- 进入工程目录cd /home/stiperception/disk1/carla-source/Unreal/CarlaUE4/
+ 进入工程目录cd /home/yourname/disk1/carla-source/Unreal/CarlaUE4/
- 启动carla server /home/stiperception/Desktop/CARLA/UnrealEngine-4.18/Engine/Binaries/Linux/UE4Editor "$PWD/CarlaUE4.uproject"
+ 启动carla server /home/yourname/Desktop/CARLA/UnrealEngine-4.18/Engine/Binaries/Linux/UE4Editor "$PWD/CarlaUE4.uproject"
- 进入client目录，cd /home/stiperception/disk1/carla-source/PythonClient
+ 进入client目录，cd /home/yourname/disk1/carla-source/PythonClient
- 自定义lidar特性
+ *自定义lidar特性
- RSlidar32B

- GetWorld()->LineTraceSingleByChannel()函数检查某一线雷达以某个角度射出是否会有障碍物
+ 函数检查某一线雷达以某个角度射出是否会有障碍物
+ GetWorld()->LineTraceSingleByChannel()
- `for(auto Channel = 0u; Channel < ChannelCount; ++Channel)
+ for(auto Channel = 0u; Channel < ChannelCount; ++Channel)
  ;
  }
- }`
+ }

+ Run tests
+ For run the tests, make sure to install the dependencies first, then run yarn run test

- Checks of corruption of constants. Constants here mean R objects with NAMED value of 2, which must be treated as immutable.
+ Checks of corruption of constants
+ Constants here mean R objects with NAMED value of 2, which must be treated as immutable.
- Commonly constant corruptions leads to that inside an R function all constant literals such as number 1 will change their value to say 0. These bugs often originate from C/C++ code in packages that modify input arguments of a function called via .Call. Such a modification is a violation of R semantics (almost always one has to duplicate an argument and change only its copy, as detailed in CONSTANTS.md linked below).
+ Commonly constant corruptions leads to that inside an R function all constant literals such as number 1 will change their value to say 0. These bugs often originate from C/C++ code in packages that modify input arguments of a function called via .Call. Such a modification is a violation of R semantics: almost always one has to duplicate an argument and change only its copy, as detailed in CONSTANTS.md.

ACTIVITY =>
All that is wanted is the stretch of lines above from the one containing "- 启动carla server" through the one containing "- Commonly constant", duplicated exactly.

OUTPUT FOR THIS TASK =>
- 启动carla server /home/stiperception/Desktop/CARLA/UnrealEngine-4.18/Engine/Binaries/Linux/UE4Editor "$PWD/CarlaUE4.uproject"
+ 启动carla server /home/yourname/Desktop/CARLA/UnrealEngine-4.18/Engine/Binaries/Linux/UE4Editor "$PWD/CarlaUE4.uproject"
- 进入client目录，cd /home/stiperception/disk1/carla-source/PythonClient
+ 进入client目录，cd /home/yourname/disk1/carla-source/PythonClient
- 自定义lidar特性
+ *自定义lidar特性
- RSlidar32B

- GetWorld()->LineTraceSingleByChannel()函数检查某一线雷达以某个角度射出是否会有障碍物
+ 函数检查某一线雷达以某个角度射出是否会有障碍物
+ GetWorld()->LineTraceSingleByChannel()
- `for(auto Channel = 0u; Channel < ChannelCount; ++Channel)
+ for(auto Channel = 0u; Channel < ChannelCount; ++Channel)
  ;
  }
- }`
+ }

+ Run tests
+ For run the tests, make sure to install the dependencies first, then run yarn run test

- Checks of corruption of constants. Constants here mean R objects with NAMED value of 2, which must be treated as immutable.
+ Checks of corruption of constants
+ Constants here mean R objects with NAMED value of 2, which must be treated as immutable.
- Commonly constant corruptions leads to that inside an R function all constant literals such as number 1 will change their value to say 0. These bugs often originate from C/C++ code in packages that modify input arguments of a function called via .Call. Such a modification is a violation of R semantics (almost always one has to duplicate an argument and change only its copy, as detailed in CONSTANTS.md linked below).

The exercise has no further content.